#### [Task to carry out]
In the entries below, spot each line with the word "background" and copy it.

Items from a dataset
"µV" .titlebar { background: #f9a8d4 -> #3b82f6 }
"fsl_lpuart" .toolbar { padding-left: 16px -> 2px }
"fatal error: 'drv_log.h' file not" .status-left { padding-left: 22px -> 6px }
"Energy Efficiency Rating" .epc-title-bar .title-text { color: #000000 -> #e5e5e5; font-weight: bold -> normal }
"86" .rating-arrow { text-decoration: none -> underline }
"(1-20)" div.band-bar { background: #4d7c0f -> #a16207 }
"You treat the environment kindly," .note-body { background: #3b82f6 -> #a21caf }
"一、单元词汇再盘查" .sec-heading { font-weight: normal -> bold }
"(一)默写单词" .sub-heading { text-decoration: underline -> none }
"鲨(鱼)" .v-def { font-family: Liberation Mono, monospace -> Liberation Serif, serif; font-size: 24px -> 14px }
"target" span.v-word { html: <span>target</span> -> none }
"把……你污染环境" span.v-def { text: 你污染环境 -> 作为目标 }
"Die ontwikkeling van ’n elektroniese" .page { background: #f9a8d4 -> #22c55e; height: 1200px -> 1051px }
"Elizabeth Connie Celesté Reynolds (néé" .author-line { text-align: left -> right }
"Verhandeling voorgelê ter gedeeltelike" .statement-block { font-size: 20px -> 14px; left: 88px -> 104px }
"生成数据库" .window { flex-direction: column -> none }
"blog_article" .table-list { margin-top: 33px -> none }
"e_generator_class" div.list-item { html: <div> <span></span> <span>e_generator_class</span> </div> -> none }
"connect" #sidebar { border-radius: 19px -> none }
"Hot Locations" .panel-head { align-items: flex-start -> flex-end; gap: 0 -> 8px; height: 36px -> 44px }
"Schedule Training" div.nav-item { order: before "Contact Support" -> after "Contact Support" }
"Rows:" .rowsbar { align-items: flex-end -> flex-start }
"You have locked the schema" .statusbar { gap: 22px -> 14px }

#### [Solved exercise]
"µV" .titlebar { background: #f9a8d4 -> #3b82f6 }
"(1-20)" div.band-bar { background: #4d7c0f -> #a16207 }
"You treat the environment kindly," .note-body { background: #3b82f6 -> #a21caf }
"Die ontwikkeling van ’n elektroniese" .page { background: #f9a8d4 -> #22c55e; height: 1200px -> 1051px }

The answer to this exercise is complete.